Start of Block

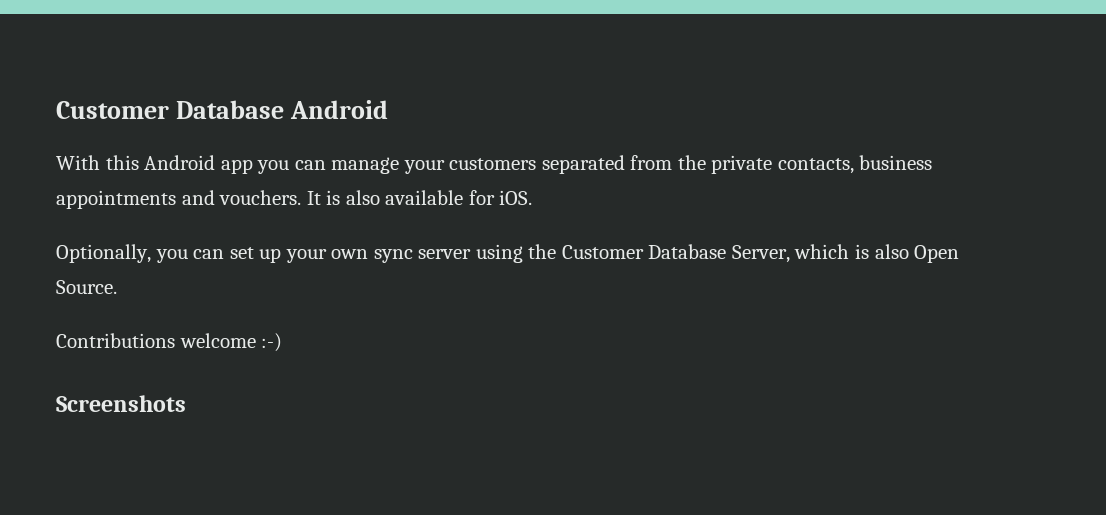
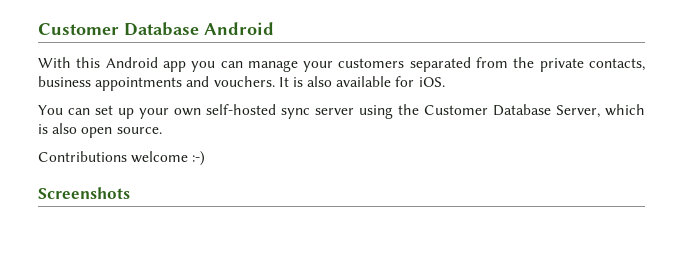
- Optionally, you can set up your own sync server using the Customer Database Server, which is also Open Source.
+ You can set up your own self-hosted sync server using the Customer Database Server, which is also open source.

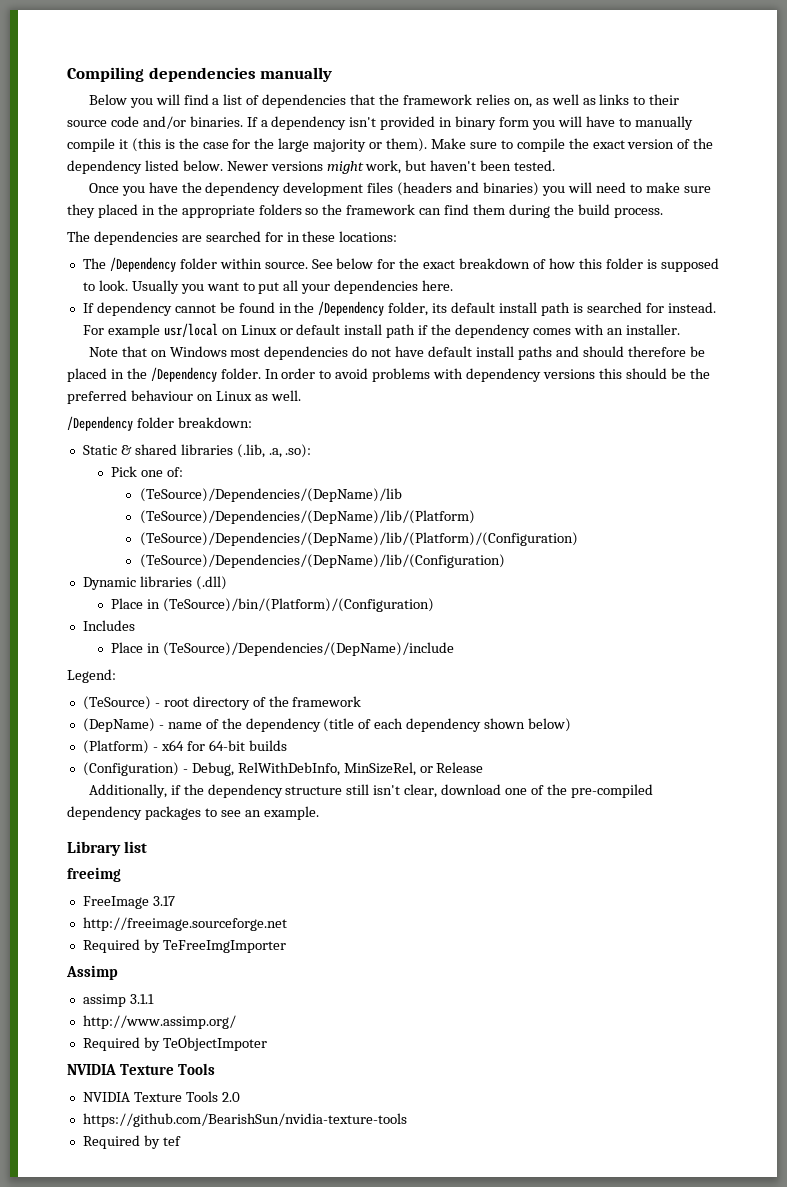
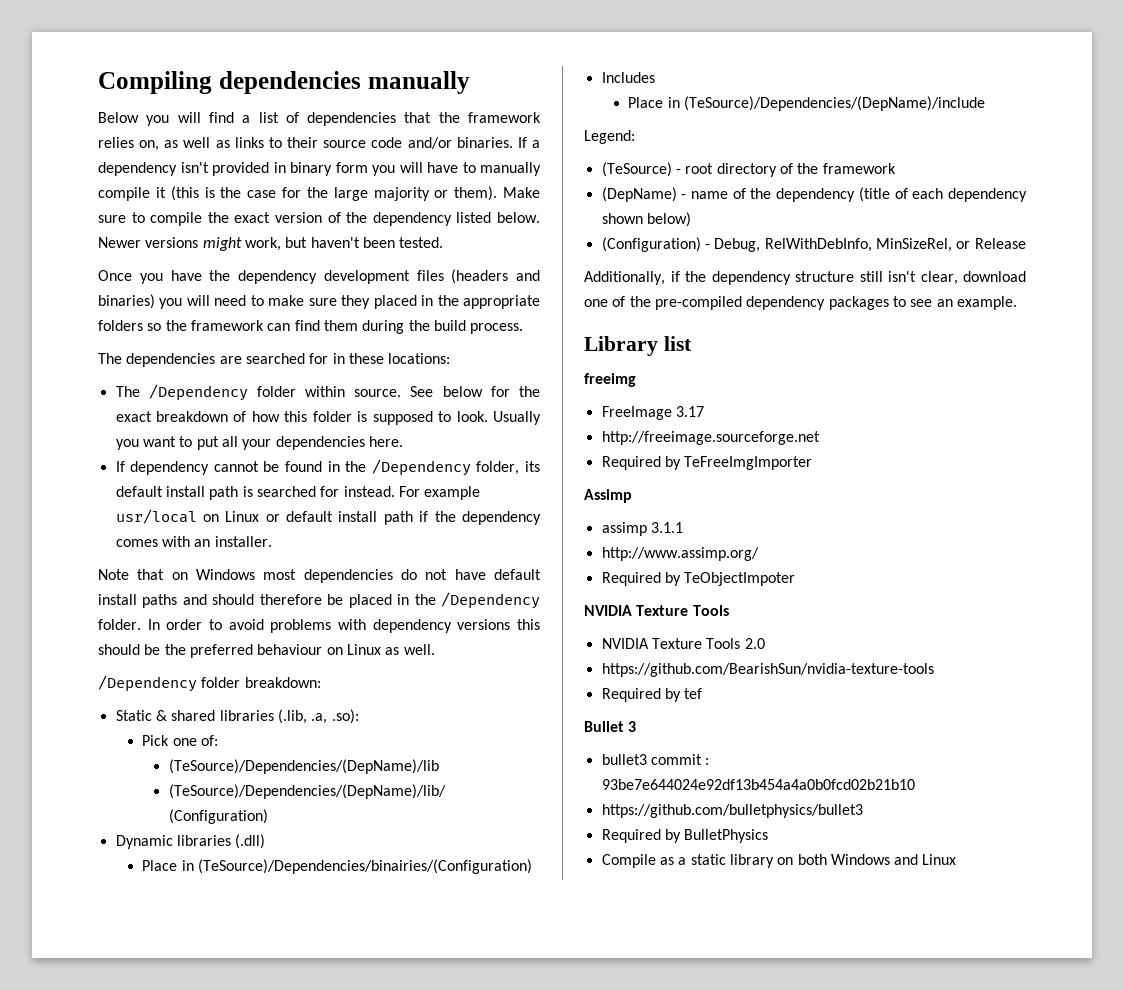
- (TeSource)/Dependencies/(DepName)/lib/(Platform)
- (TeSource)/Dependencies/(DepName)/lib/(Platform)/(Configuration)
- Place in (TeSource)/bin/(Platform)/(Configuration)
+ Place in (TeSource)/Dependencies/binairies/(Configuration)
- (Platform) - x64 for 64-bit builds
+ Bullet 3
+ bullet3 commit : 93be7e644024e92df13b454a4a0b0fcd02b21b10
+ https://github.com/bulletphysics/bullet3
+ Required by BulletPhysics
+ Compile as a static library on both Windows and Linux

End of Block

Scan the material for the string "Configuration". Copy each line where it appears.

[Task result]
- (TeSource)/Dependencies/(DepName)/lib/(Platform)/(Configuration)
- Place in (TeSource)/bin/(Platform)/(Configuration)
+ Place in (TeSource)/Dependencies/binairies/(Configuration)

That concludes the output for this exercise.